# [Work item]
Your task is to find every line in the records that holds the string "class" and copy it.

Records excerpted from a collection
[Start of section]

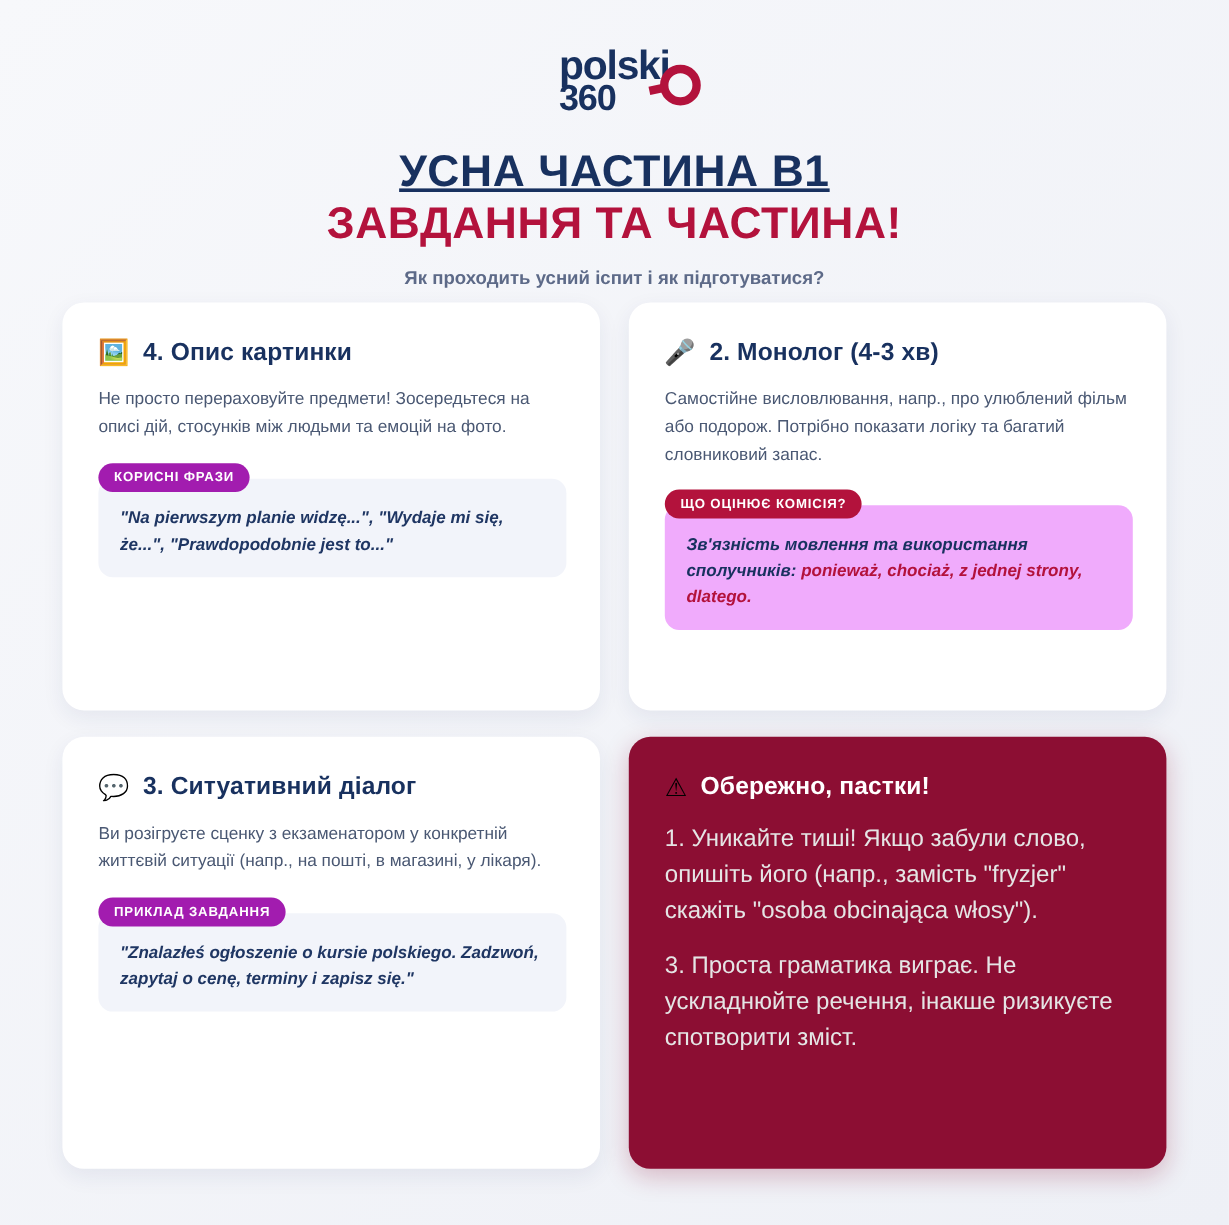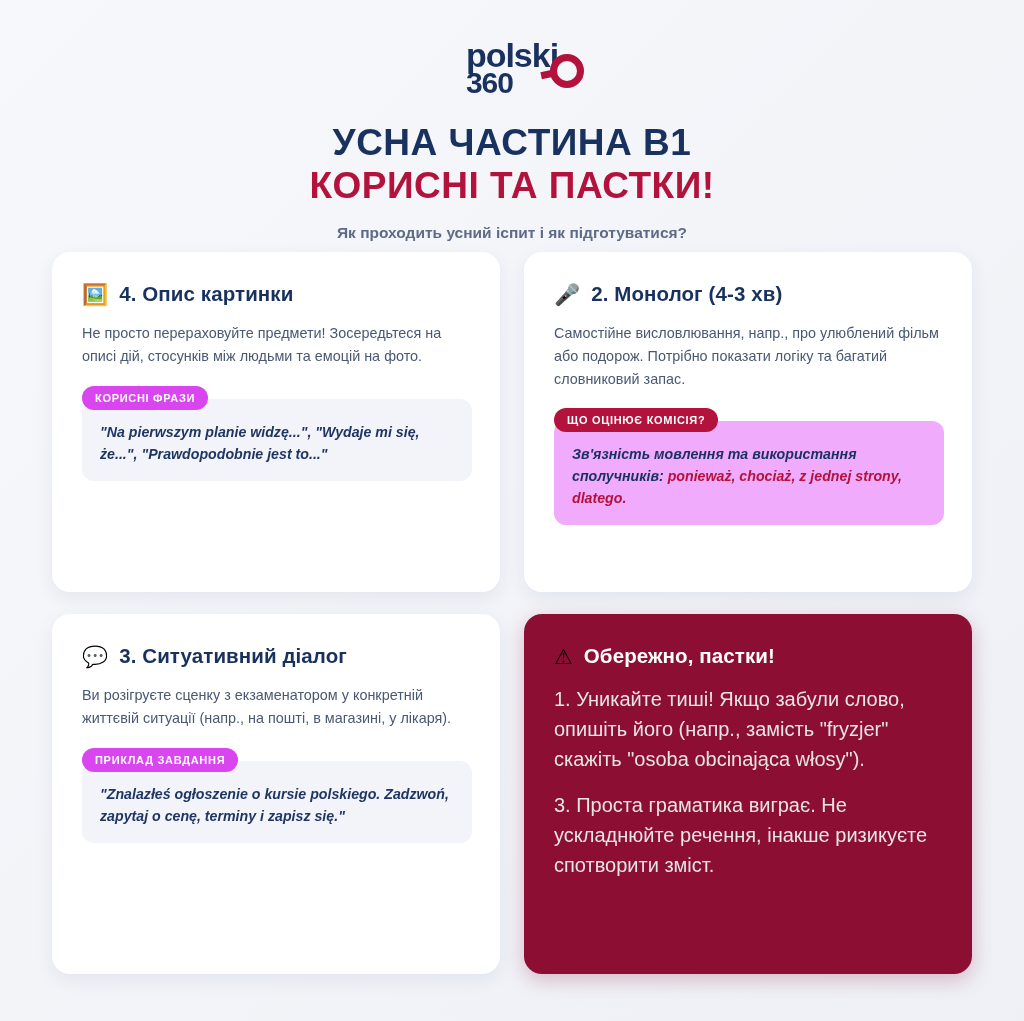--- a/index.html
+++ b/index.html
@@ -77,6 +77,7 @@
     color: #18315f;
     letter-spacing: 0.5px;
     line-height: 1.12;
+    text-decoration: underline;
   }
   .title-2 {
     font-size: 37px;

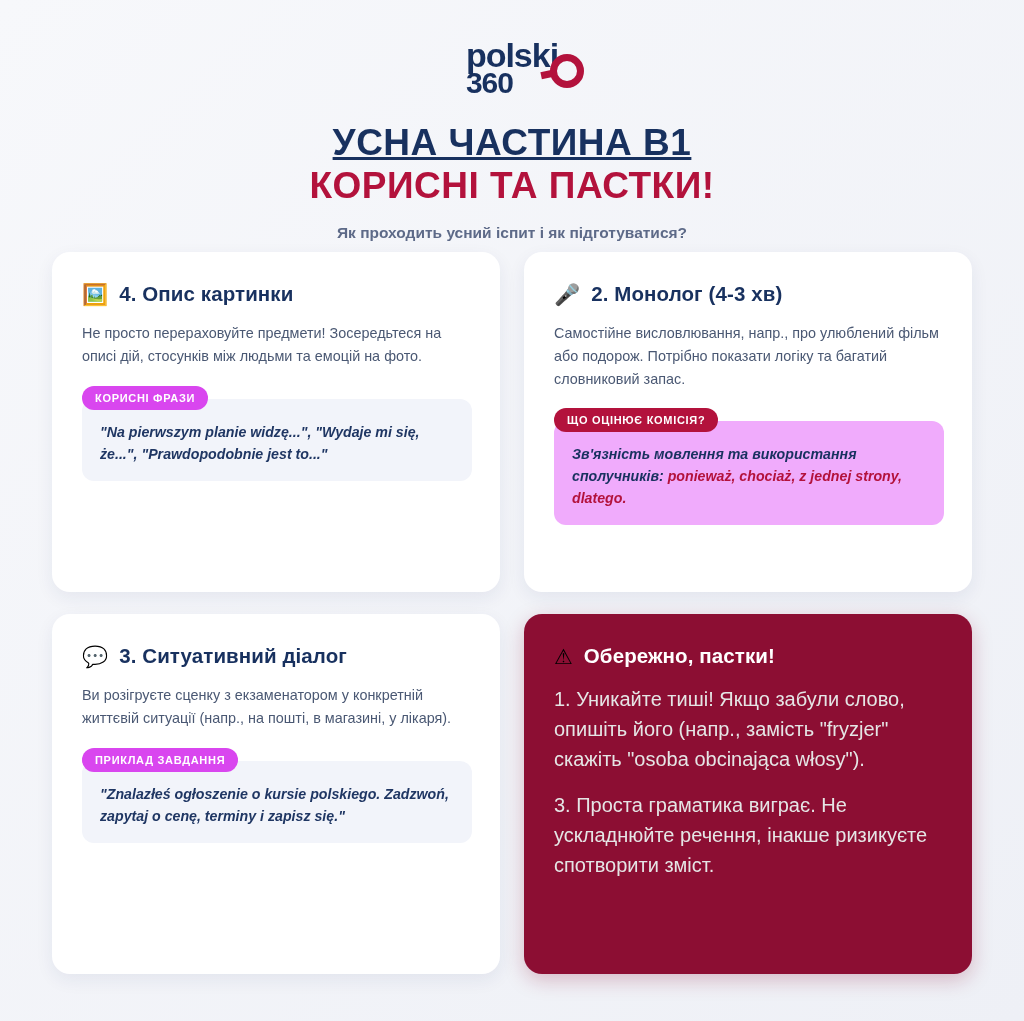--- a/index.html
+++ b/index.html
@@ -211,7 +211,7 @@
 
   <div class="title-block">
     <div class="title-1">УСНА ЧАСТИНА B1</div>
-    <div class="title-2">КОРИСНІ ТА ПАСТКИ!</div>
+    <div class="title-2">ЗАВДАННЯ ТА ЧАСТИНА!</div>
     <div class="subtitle">Як проходить усний іспит і як підготуватися?</div>
   </div>
 

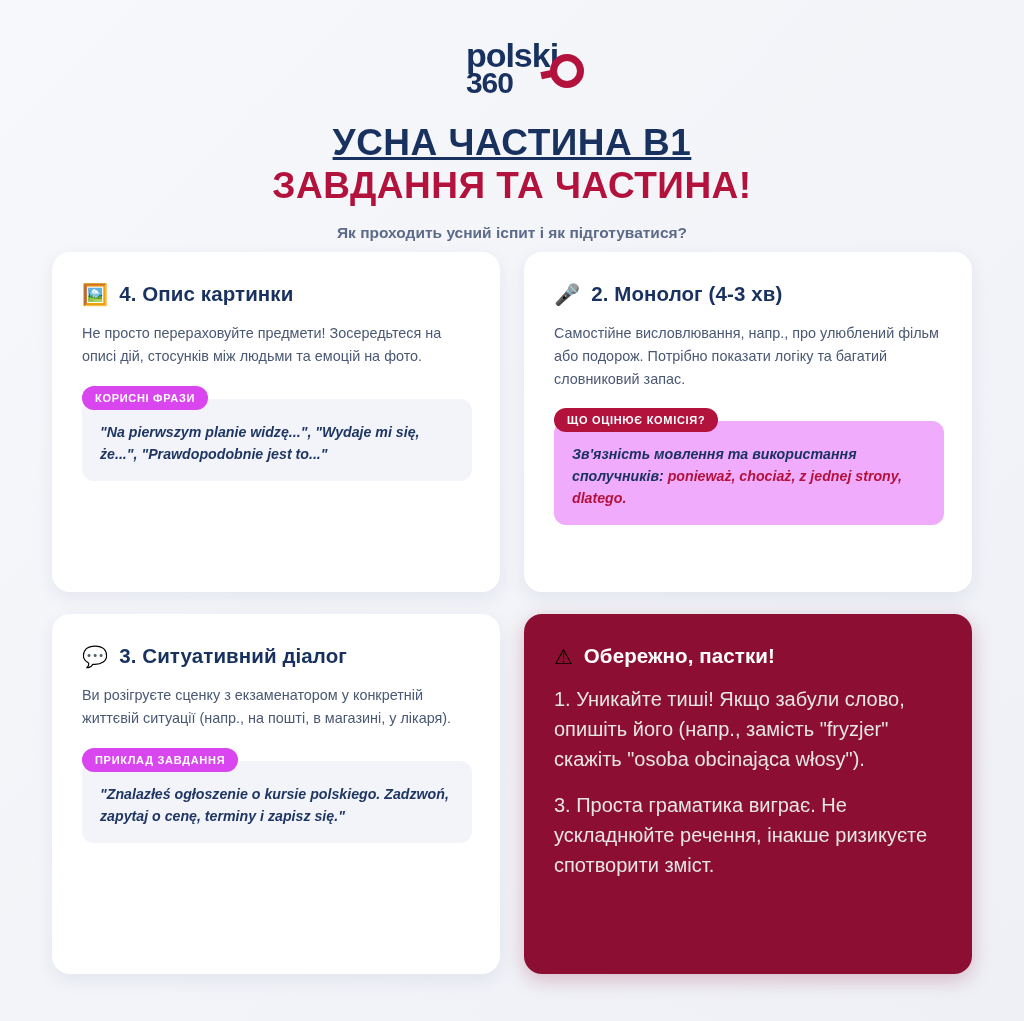--- a/index.html
+++ b/index.html
@@ -155,7 +155,7 @@
   
   .pill {
     display: inline-block;
-    background: #d946ef;
+    background: #a21caf;
     color: #ffffff;
     font-size: 11px;
     font-weight: bold;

[End of section]

# [Exercise solution]
   <div class="title-block">
     <div class="title-1">УСНА ЧАСТИНА B1</div>
-    <div class="title-2">КОРИСНІ ТА ПАСТКИ!</div>
+    <div class="title-2">ЗАВДАННЯ ТА ЧАСТИНА!</div>
     <div class="subtitle">Як проходить усний іспит і як підготуватися?</div>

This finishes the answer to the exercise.